For reference I've submitted a post on the Danish net archives https://news.ycombinator.com/item?id=16919264 which by law will archive all of any 'Danish' site and ignore robots.txt exclusions.
8. Do you respect robots.txt?
No, we do not. When we collect the Danish part of the internet we ignore the so-called robots.txt directives. Studies from 2003-2004 showed that many of the truly important web sites (e.g. news media, political parties) had very stringent robots.txt directives. If we follow these directives, very little or nothing at all will be archived from those websites. Therefore, ignoring robots.txt is explicitly mentioned in the commentary to the law as being necessary in order to collect all relevant material
I wonder if there are any other national archives of the internet that do the same.

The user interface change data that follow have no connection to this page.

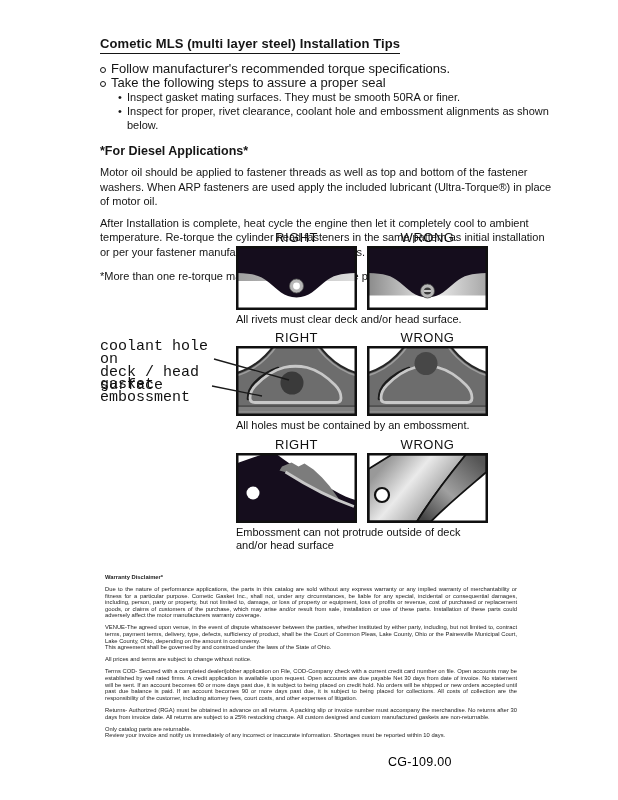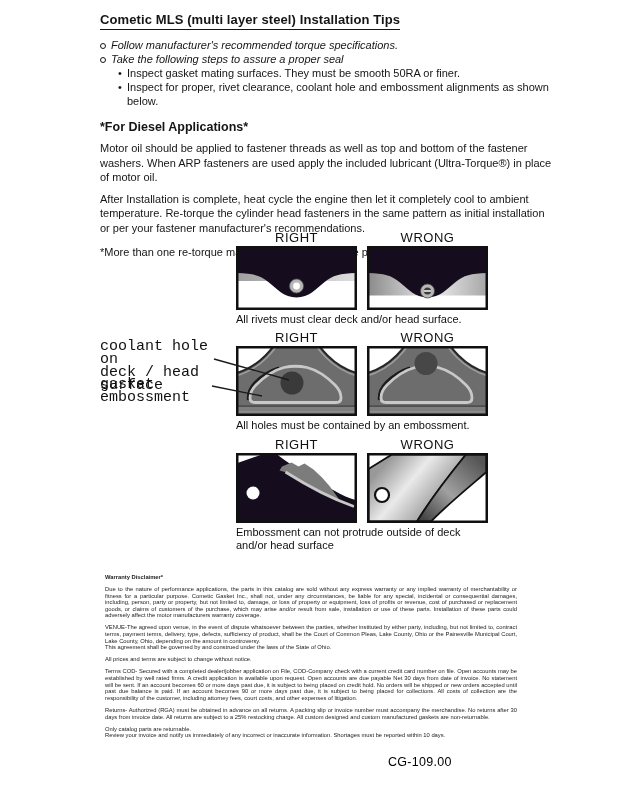--- a/index.html
+++ b/index.html
@@ -1,27 +1,27 @@
 <!DOCTYPE html>
 <html><head>
 <meta charset="utf-8">
 <style>
   html,body { margin:0; padding:0; }
   body {
     width:618px; height:800px; background:#ffffff; position:relative;
     font-family:"Liberation Sans", sans-serif; color:#151515; overflow:hidden;
   }
   
-  .content { position:absolute; left:100px; top:10px; width:455px; }
+  .content { position:absolute; left:100px; top:34px; width:455px; }
   .doc-title {
     font-size:13px; font-weight:bold; display:inline-block;
     border-bottom:1.6px solid #151515; padding-bottom:2px; letter-spacing:0.1px;
   }
   .bullets { margin-top:8px; }
-  .bullet { font-size:11px; line-height:14px; position:relative; padding-left:11px;font-style:italic; }
+  .bullet { font-size:13px; line-height:14px; position:relative; padding-left:11px; }
   .bullet::before {
     content:""; position:absolute; left:0; top:4.5px; width:4px; height:4px;
     border:1px solid #151515; border-radius:50%;
   }
   .subbullet { font-size:11px; line-height:14px; position:relative; padding-left:9px; margin-left:18px; }
   .subbullet::before { content:"•"; position:absolute; left:0; top:0; font-size:11px; }
   .diesel-heading { font-size:12.5px; font-weight:bold; margin-top:12px; }
   .para { font-size:11px; line-height:14.5px; margin-top:7px; }
   .note { font-size:11px; line-height:14px; margin-top:10px; }
 

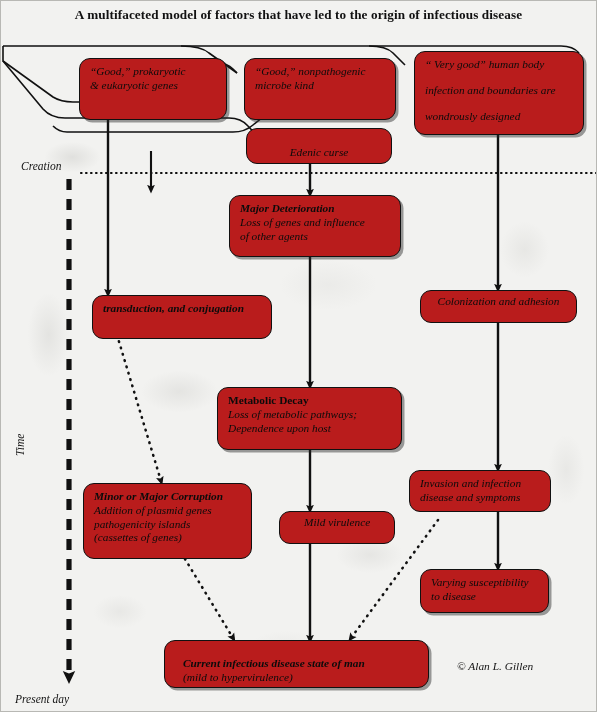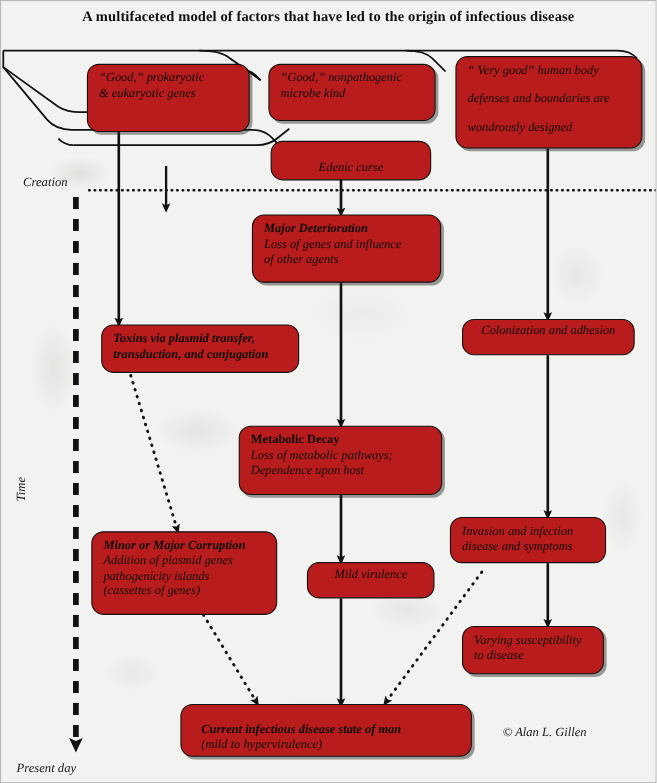--- a/index.html
+++ b/index.html
@@ -162,43 +162,42 @@
     <line x1="80" y1="172" x2="597" y2="172" stroke="#111" stroke-width="2.2" stroke-linecap="round" stroke-dasharray="0.6 4.4"></line>
 
     <line x1="68" y1="178" x2="68" y2="676" stroke="#111" stroke-width="5.2" stroke-dasharray="11 9" marker-end="url(#arrowThick)"></line>
   </svg>
 
   <div class="node" style="left:78px; top:57px; width:148px; height:62px;">
     <span class="ln it">“Good,”  prokaryotic</span>
     <span class="ln it">&amp; eukaryotic genes</span>
   </div>
 
-  <div class="node" style="left:243px; top:57px; width:152px; height:52px;">
+  <div class="node" style="left:243px; top:57px; width:152px; height:62px;">
     <span class="ln it">“Good,” nonpathogenic</span>
     <span class="ln it">microbe kind</span>
   </div>
 
   <div class="node" style="left:413px; top:50px; width:170px; height:84px;gap:12px;">
     <span class="ln it">“ Very good” human body</span>
-    <span class="ln it">defenses and boundaries are</span>
+    <span class="ln it">infection and boundaries are</span>
     <span class="ln it">wondrously designed</span>
   </div>
 
   <div class="node" style="left:245px; top:127px; width:146px; height:28px; box-shadow:none; padding:17px 10px;">
     <span class="ln it center">Edenic curse</span>
   </div>
 
   <div class="node" style="left:228px; top:194px; width:172px; height:62px;">
     <span class="ln bd">Major Deterioration</span>
     <span class="ln it">Loss of genes and influence</span>
     <span class="ln it">of other agents</span>
   </div>
 
   <div class="node" style="left:91px; top:294px; width:180px; height:44px; box-shadow:none;">
-    <span class="ln bd">Toxins via  plasmid transfer,</span>
     <span class="ln bd">transduction, and conjugation</span>
   </div>
 
   <div class="node" style="left:419px; top:289px; width:157px; height:33px; box-shadow:none; padding:4px 10px;">
     <span class="ln it center">Colonization and adhesion</span>
   </div>
 
   <div class="node" style="left:216px; top:386px; width:185px; height:63px;">
     <span class="ln bdr">Metabolic Decay</span>
     <span class="ln it">Loss of metabolic pathways;</span>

The relatively clear mandate for collecting all published materials given to the danish royal libary by the danish constitution is kind of rare in it's scope and status.
That web domain dataset they get from the internet archive is interesting in light of the current discussion, in that I am supposing it probably has .uk content that has been removed from the actual internet archive by robots.txt changes.
I think if I were running a national or internationally mandated archiving initiative I would basically want to take in content from Internet Archive, and not remove things, and probably it would be less expensive that way than having my own crawler.
from the faq: http://netarkivet.dk/in-english/faq/#anchor8
8. Do you respect robots.txt? No, we do not. When we collect the Danish part of the internet we ignore the so-called robots.txt directives. Studies from 2003-2004 showed that many of the truly important web sites (e.g. news media, political parties) had very stringent robots.txt directives. If we follow these directives, very little or nothing at all will be archived from those websites. Therefore, ignoring robots.txt is explicitly mentioned in the commentary to the law as being necessary in order to collect all relevant material
I wonder if there are any other national archives of the internet that do the same.